Las cifras de los dos institutos difundidas por los canales de televisión anoche, tras el cierre de los colegios electorales, otorgan al Frente Nacional (FN, ultraderecha) el 11,6% y el 12%, superando las previsiones.
«El Partido Socialista es el primero de Francia», se congratuló el ex número uno socialista, François Hollande.
Su sucesora al frente del partido, Martine Aubry, interpretó el resultado como un mensaje de «los franceses que nos han dicho: no queremos más una política injusta e ineficaz.
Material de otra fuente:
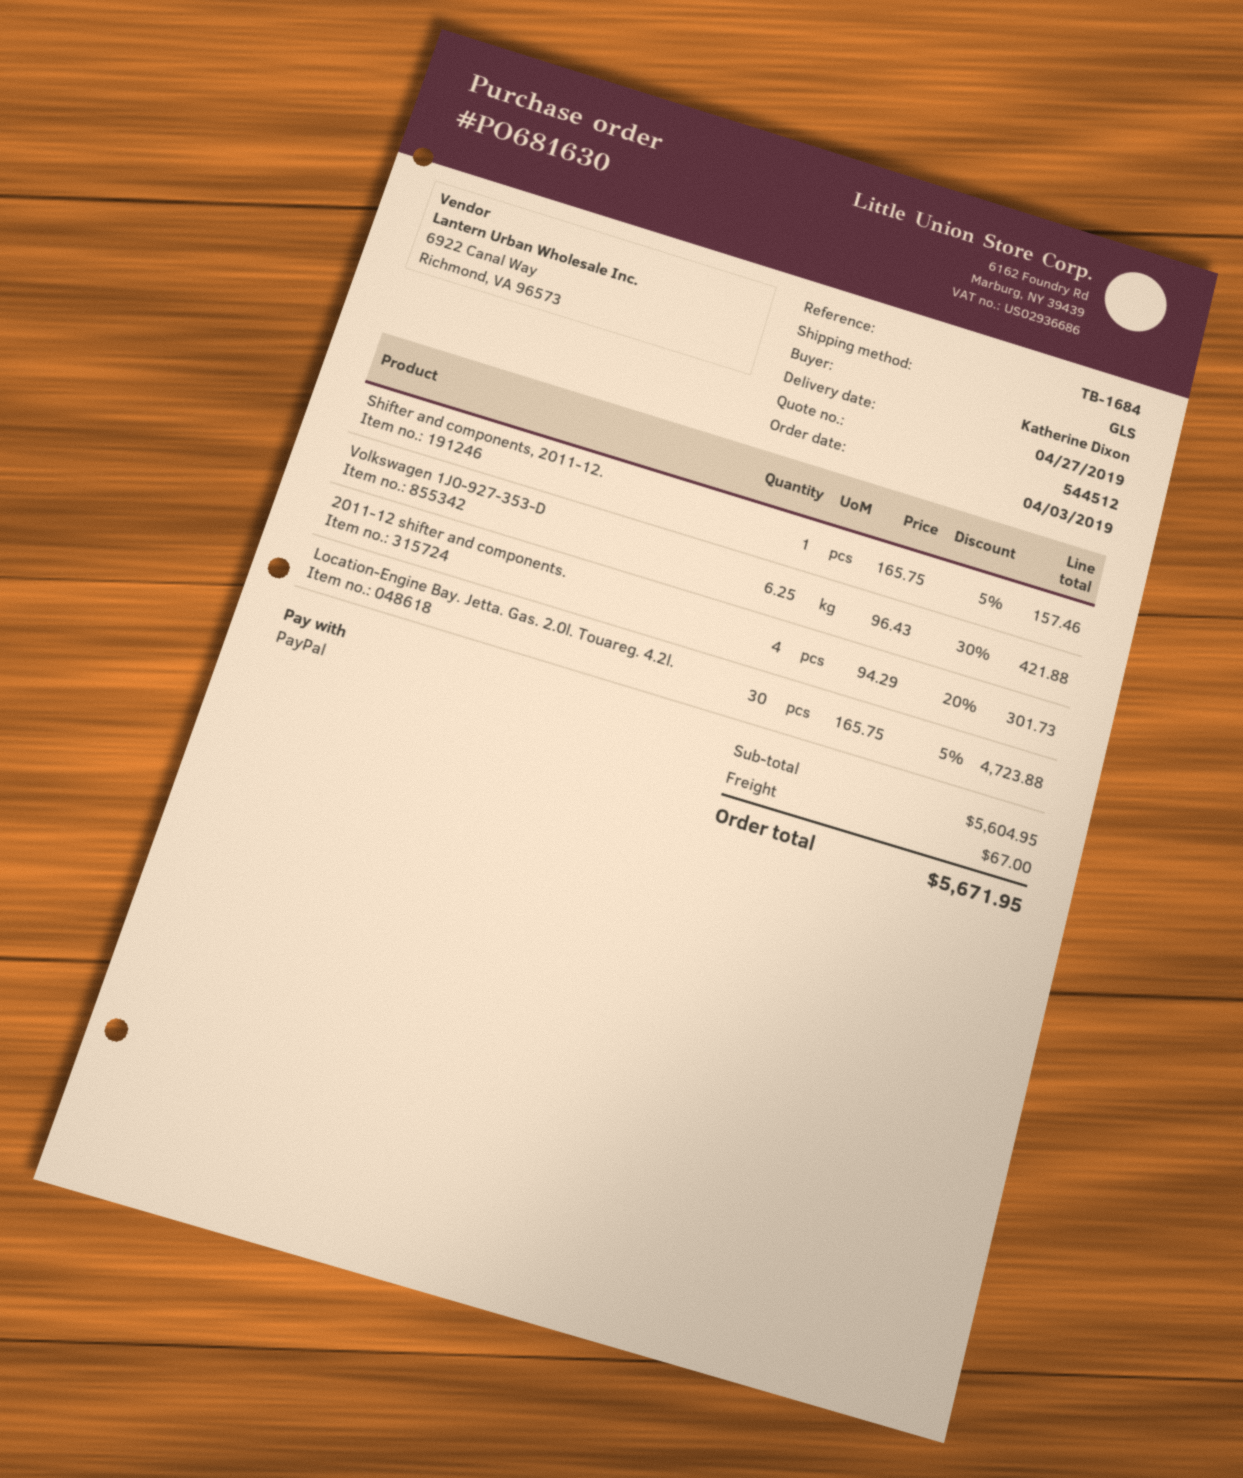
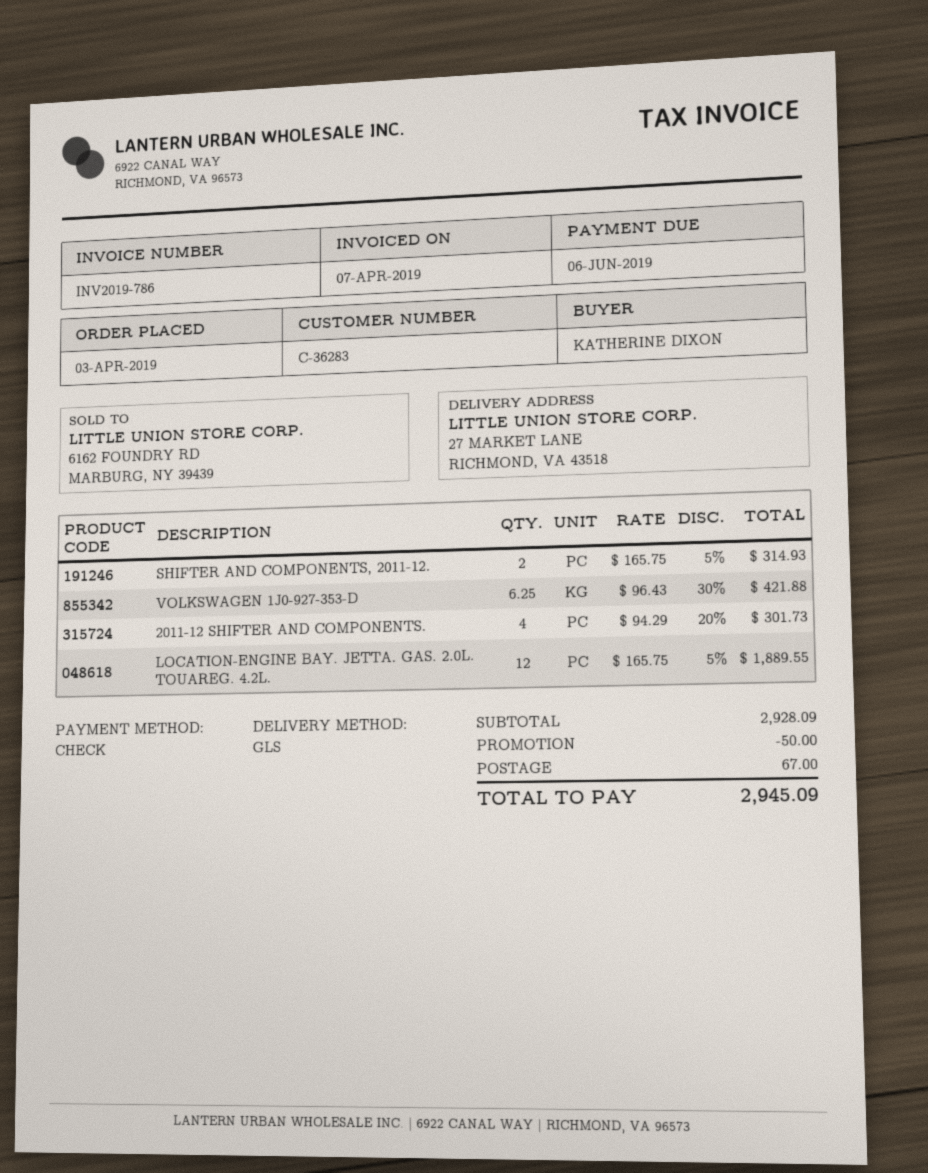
payment method: PayPal -> cheque
Shifter and components, 2011-12.: 1 x 165.75 - 5% = 157.46 -> 2 x 165.75 - 5% = 314.93
Location-Engine Bay. Jetta. Gas. 2.0l. Touareg. 4.2l.: 30 x 165.75 - 5% = 4723.88 -> 12 x 165.75 - 5% = 1889.55
subtotal: 5604.95 -> 2928.09
discount: none -> 50.00
total: 5671.95 -> 2945.09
No queremos más esta política que rompe lo que Francia más quiere, su modelo social, la igualdad, la fraternidad».
Voto castigo
Aubry se juega en estas elecciones su liderazgo al frente del partido, del cual quiere ser la candidata en las elecciones presidenciales de 2012.
«Es un voto castigo contra el Gobierno del presidente Sarkozy», afirmó Ségolène Royal, rival de Aubry en el seno del PS y reelegida al frente de la región Poitou Charentes (centro).
La cifra obtenida por la UMP, que controla sólo dos de las 26 regiones (Córcega y Alsacia), es un resultado históricamente bajo para una mayoría en el poder y un revés personal para Sarkozy, que atraviesa el ecuador de su mandato con su más baja tasa de popularidad (41%).
Más de 44 millones de franceses estaban habilitados ayer para elegir por un mandato de cuatro años a 1.880 diputados provinciales de las 26 regiones de Francia y ultramar, encargados del desarrollo económico, urbano y de las áreas de transportes, educación, cultura y deportes de las regiones francesas.
Sin embargo, uno de cada dos franceses decidió no ir a votar, lo que generó una abstención récord del 52%, según las estimaciones de los institutos encuestadores (en 2004 fue del 39,16%).
El primer ministro francés, François Fillon, relativizó los resultados de la primera vuelta y consideró que la «baja participación no permite sacar una conclusión nacional». De cara a su electorado aseguró que «todo está abierto» para la segunda vuelta del próximo domingo 21 de marzo.